Today’s commercial aircraft are typically manufactured in sections, often in different locations — wings at one factory, fuselage sections at another, tail components somewhere else — and then flown to a central plant in huge cargo planes for final assembly. But what if the final assembly was the only assembly, with the whole plane built out of a large array of tiny identical pieces, all put together by an army of tiny robots? That’s the vision that graduate student Benjamin Jenett, working with Professor Neil Gershenfeld in MIT’s Center for Bits and Atoms (CBA), has been pursuing as his doctoral thesis work. It’s now reached the point that prototype versions of such robots can assemble small structures and even work together as a team to build up a larger assemblies. The new work appears in the October issue of the IEEE Robotics and Automation Letters, in a paper by Jenett, Gershenfeld, fellow graduate student Amira Abdel-Rahman, and CBA alumnus Kenneth Cheung SM ’07, PhD ’12, who is now at NASA’s Ames Research Center, where he leads the ARMADAS project to design a lunar base that could be built with robotic assembly.

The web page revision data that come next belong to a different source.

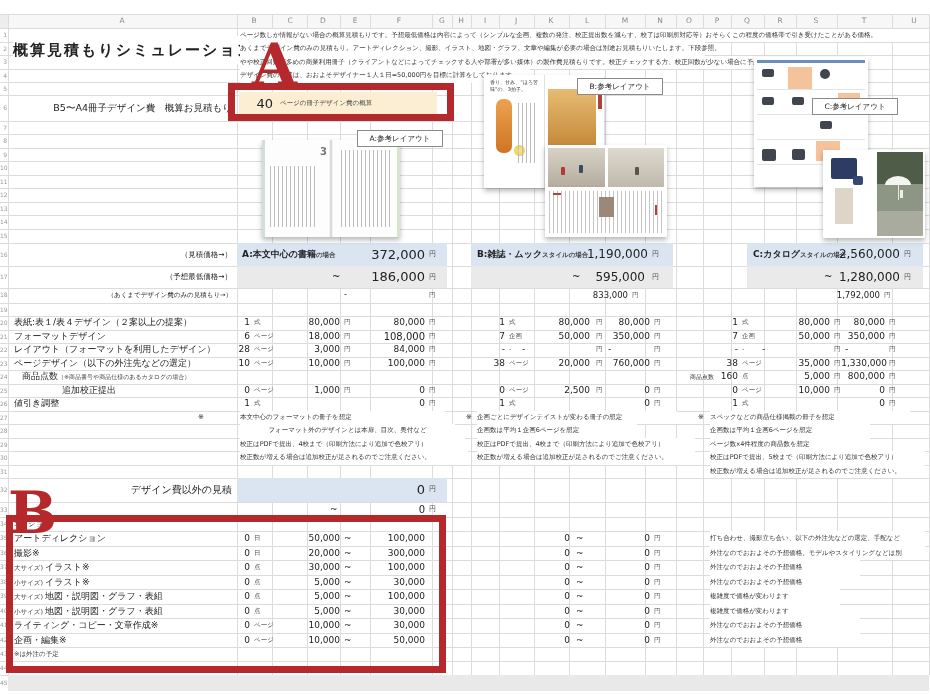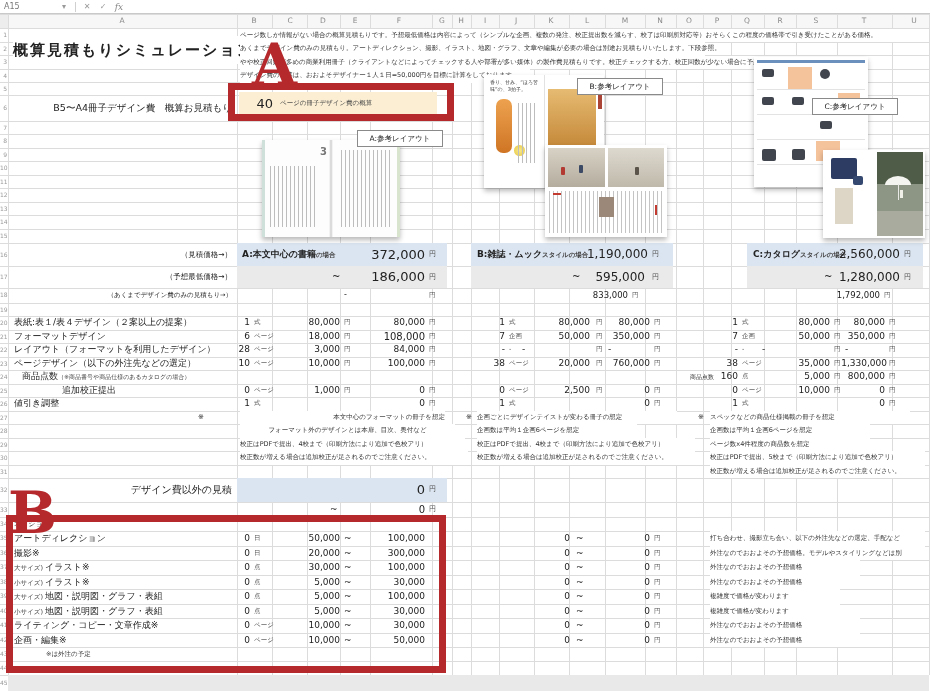"A15" div { html: <div> <div>A15</div> <div>▾</div> <div></div> <div>✕</div> <div>✓</div> <div>fx</div> </div> -> none }
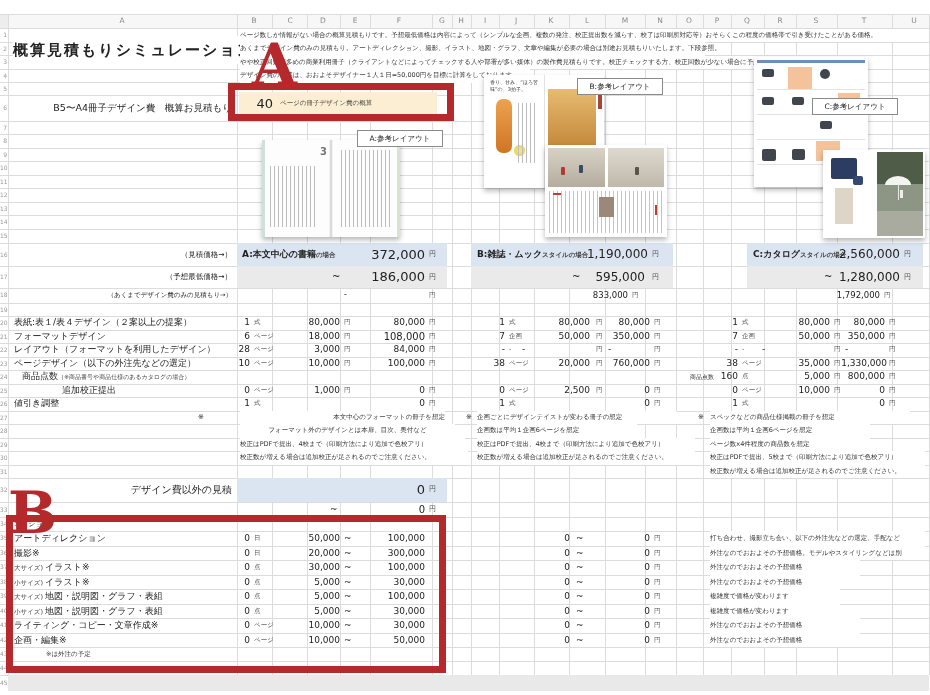"本文中心のフォーマットの冊子を想定" div.cell { text-align: right -> left }
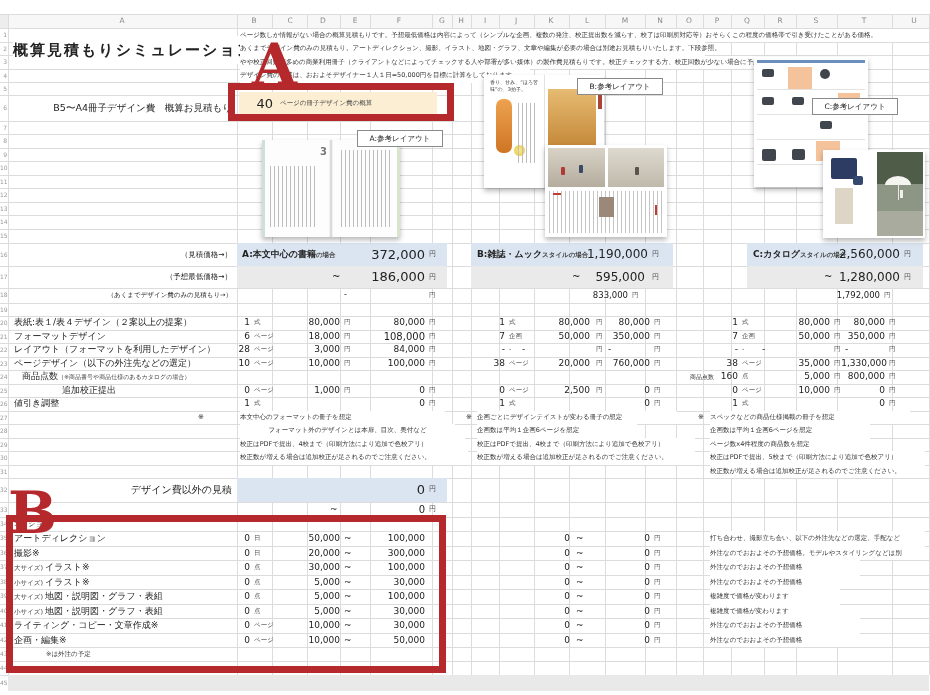"※は外注の予定" div.cell { padding-left: 32px -> none }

“This paper is a treat,” says Aaron Becker, an associate professor of electrical and computer engineering at the University of Houston, who was not associated with this work. “It combines top-notch mechanical design with jaw-dropping demonstrations, new robotic hardware, and a simulation suite with over 100,000 elements,” he says. “What’s at the heart of this is a new kind of robotics, that we call relative robots,” Gershenfeld says. Historically, he explains, there have been two broad categories of robotics — ones made out of expensive custom components that are carefully optimized for particular applications such as factory assembly, and ones made from inexpensive mass-produced modules with much lower performance. The new robots, however, are an alternative to both. They’re much simpler than the former, while much more capable than the latter, and they have the potential to revolutionize the production of large-scale systems, from airplanes to bridges to entire buildings.